What Is a Nation-State?

A student asked in class today, “But didn’t Ferdinand and Isabella care that people they ruled were living in dire poverty?”

The student is a Freshman and doesn’t yet realize that the mentality which expects “the people in charge” to be interested in whether those under their rule are starving is historically quite new and would have been entirely alien to Medieval Iberians.

Three hundred years after the times of Ferdinand and Isabella, the empire they created got into a state of such a decline that it became obvious to everybody that Spain’s model of territorial expansion was unsustainable. The times when a ruler paid a group of indifferent and shiftless mercenaries to fight a war the ruler’s subject had no interest in were gone.

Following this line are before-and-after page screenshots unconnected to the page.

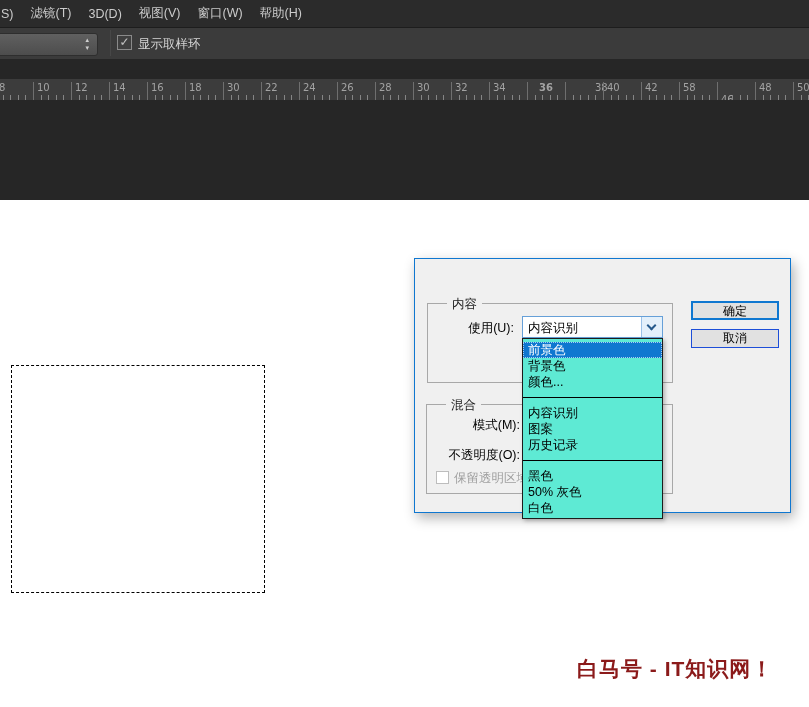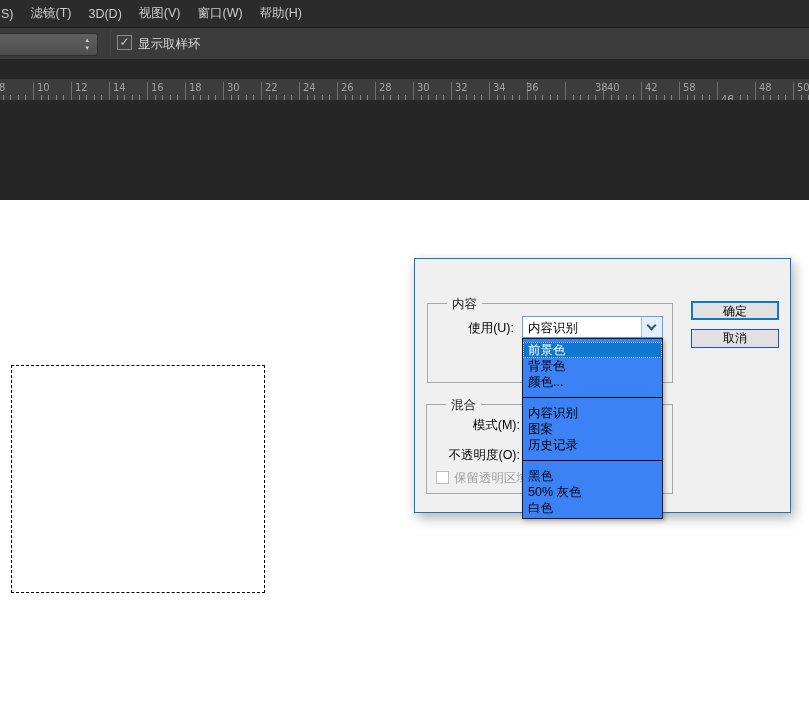"36" div.num { font-weight: none -> bold; left: 526px -> 539px }
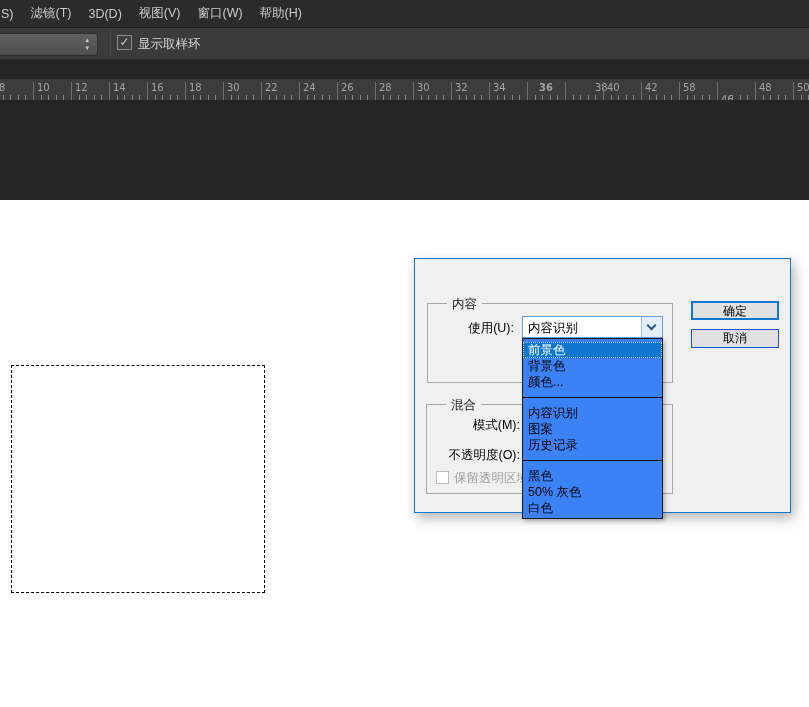"前景色" .droplist { background: #3b82f6 -> #5eead4 }
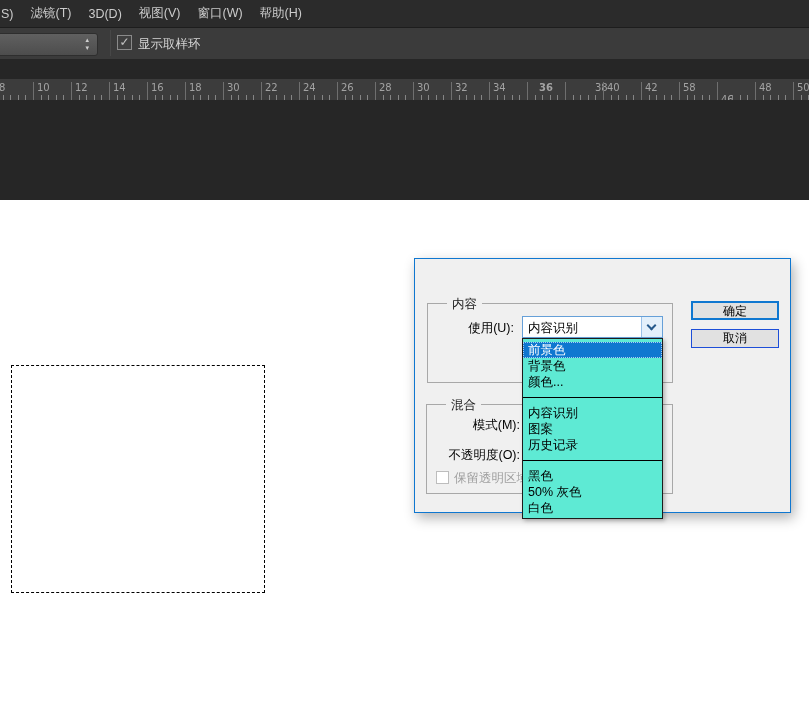"白马号 - IT知识网！" div.watermark { html: none -> <div>白马号 - IT知识网！</div> }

It took about 120 years to design a new model. Now instead of loosely defined territories inhabited by people who had little in common, there would be nations. Nations would be united by a (completely invented) common purpose, a (completely invented) august history and venerable artistic tradition, a (completely invented) shared way of life and set of shared characteristics, and a set of symbols embodying this unity.

A comprehensive system of public education that accompanied the birth of the nation-state instilled a deep emotional attachment to these (completely invented) symbols and values. This emotional attachment would provide the very thing the creation of the nation-state pursued: free and limitless cannon fodder.